Earnings are strong and increasing, the stock is cheap, and no one seems to care. I wrote to a friend the night of the earnings release that if the stock traded below $7 the next day I would buy more. It did, and so I did. What can you do? You have to follow through on your convictions, and mine is that Rurban is worth more than a smidgen over tangible book value, and more than 7 times earnings for the trailing twelve months. A week later and the stock has moved up a bit, but its still isn’t coming close to recognizing the earnings that the company is generating. At this point I don’t see any reason not to sit on my shares until someone sees the value and bids them up to the double digit level, at least through Q4, which barring some unforeseen event should show earnings higher than Q3.
It was with mixed feelings that I saw the press release on October 30th announcing the takeover (they called it a merger) of PremierWest by a private bank, AmericanWest Bank. The takeover price was $1.65 a share.

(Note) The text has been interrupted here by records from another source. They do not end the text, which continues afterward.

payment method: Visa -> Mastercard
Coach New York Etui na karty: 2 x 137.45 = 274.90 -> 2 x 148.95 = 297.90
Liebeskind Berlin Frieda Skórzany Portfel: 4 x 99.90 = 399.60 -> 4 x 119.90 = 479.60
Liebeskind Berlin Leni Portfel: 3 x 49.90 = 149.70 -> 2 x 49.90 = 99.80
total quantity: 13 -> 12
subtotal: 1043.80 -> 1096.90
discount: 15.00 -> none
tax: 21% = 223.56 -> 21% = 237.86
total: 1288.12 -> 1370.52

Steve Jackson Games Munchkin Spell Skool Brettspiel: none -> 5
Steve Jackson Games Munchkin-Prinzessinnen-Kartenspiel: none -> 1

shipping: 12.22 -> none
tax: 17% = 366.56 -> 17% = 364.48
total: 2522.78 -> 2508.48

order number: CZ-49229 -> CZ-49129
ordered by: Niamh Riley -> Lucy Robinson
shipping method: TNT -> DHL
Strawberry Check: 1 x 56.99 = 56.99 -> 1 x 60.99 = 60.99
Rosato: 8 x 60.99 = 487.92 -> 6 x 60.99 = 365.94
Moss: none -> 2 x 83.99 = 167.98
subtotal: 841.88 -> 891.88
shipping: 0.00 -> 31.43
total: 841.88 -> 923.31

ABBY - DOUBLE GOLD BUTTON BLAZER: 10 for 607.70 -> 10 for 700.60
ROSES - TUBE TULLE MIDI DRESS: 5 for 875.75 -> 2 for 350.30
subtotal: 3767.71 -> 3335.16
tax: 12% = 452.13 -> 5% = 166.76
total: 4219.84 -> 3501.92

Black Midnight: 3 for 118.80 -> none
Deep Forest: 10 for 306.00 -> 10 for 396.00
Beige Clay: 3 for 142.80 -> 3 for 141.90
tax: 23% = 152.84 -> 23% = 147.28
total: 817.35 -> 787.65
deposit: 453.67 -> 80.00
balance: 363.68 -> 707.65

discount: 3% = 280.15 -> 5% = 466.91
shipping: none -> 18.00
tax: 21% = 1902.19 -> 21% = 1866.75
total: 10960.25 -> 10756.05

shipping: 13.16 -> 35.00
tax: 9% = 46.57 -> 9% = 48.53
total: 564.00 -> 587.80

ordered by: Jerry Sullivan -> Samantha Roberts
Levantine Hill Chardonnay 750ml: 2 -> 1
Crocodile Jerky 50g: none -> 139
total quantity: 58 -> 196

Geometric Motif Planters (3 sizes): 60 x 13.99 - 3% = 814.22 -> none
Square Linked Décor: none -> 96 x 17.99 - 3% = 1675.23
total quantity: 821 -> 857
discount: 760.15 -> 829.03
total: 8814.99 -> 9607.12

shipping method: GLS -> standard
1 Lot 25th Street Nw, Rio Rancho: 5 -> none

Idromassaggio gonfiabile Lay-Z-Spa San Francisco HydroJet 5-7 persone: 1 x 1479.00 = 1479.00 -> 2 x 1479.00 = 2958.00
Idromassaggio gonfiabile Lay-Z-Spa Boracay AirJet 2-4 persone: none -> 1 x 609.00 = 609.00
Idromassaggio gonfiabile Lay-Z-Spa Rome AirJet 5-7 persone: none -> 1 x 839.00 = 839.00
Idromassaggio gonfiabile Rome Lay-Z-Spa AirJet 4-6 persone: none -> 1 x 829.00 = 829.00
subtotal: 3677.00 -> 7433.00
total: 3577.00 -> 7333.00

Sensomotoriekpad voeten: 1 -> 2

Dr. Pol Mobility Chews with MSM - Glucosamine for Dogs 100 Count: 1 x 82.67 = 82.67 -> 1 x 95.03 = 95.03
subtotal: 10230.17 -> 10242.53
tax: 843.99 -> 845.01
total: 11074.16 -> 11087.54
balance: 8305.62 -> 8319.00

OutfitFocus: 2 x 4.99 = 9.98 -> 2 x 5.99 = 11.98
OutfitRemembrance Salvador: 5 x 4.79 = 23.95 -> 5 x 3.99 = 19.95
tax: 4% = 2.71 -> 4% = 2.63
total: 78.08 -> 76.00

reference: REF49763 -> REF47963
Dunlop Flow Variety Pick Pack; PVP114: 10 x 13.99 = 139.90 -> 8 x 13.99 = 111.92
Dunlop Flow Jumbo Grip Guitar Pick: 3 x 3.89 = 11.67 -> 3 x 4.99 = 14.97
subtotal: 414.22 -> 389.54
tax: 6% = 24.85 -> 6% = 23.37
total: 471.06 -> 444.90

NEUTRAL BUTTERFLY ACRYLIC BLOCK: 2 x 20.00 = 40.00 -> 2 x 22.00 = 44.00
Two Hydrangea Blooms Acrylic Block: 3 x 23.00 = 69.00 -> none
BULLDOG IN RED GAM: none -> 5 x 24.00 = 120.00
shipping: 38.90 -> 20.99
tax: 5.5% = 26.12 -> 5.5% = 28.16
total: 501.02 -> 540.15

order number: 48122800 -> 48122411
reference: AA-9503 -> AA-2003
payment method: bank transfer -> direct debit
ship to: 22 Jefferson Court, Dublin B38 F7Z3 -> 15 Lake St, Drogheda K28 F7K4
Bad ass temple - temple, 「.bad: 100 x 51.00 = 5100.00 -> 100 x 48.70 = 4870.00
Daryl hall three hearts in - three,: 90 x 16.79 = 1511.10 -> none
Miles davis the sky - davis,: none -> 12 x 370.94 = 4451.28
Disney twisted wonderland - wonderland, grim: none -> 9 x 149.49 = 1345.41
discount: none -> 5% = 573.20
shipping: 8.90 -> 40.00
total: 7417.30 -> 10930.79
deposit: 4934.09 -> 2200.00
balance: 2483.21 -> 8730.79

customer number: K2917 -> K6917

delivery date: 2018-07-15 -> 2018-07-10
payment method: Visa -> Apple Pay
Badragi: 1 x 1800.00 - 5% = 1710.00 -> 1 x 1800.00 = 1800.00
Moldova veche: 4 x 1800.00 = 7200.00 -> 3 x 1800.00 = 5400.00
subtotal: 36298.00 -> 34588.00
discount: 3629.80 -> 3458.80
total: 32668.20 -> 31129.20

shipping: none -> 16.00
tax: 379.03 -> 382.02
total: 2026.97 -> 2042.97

For reasons unknown PremierWest had briefly fallen to $1 a couple of weeks before and I managed to pick some up in the $1.10 range. So it was a nice turnaround on those shares, and still a decent return on the original shares I bought at $1.40.
Nevertheless, I think that the shares could have gone much higher had they traded for another year. The third quarter results showed further improvement in nonperforming loans, and the first profit in years. Nonperforming loans fell below 5% for the quarter. And the costs associated with the companies real estate owned and problem loans, which were the items that had been holding back earnings, continued their descent.
Had PremierWest continued to operate I am confident that they would have become consistently profitable. Keep in mind that earnings before bad loan expense and provision for loss has been running at 10 cents per share a quarter. As PremierWest began to approach earnings of 40 cent per share on a yearly basis, I find it hard to believe the stock would have remained mired below $2. Tangible book value is north of $3. You add it all up and it is a tale of what could have been.
I thought it was interesting that this article, posted in the Portland Business Journal, came out officially with the headline “Good Deal, Practical Price” but if you look at the link to the web page, it becomes clear that the author had different ideas, as the word practical replaced the word bad in the original copy. The unfortunate part is that AmericanWest is private. If shareholders could continue to participate through the recovery of the larger company, the taste would not be so bad.
But enough crying over spilled milk. I don’t see much chance that the offer doesn’t go through, and the chances of another offer emerging seems unlikely. I continue to hold my shares, as the current discount to the takeover price remains substantial, but if it narrowed I would sell and move on to other things. As for those other things, one bank that I have mentioned a couple of times on twitter, and that fits the PremierWest profile of an under-capitalized bank working through a bad loan book but having tremendous earnings potential that is not reflected in the stock price if they do, is First Mariner Bancorp (FMAR). The unfortunate thing is the stock is incredibly illiquid, and so you just have to throw a bid out there and hope that it eventually gets filled. I’ve accumulated a small position in First Mariner, and if I could see some volume on the stock I would be tempted to add to it.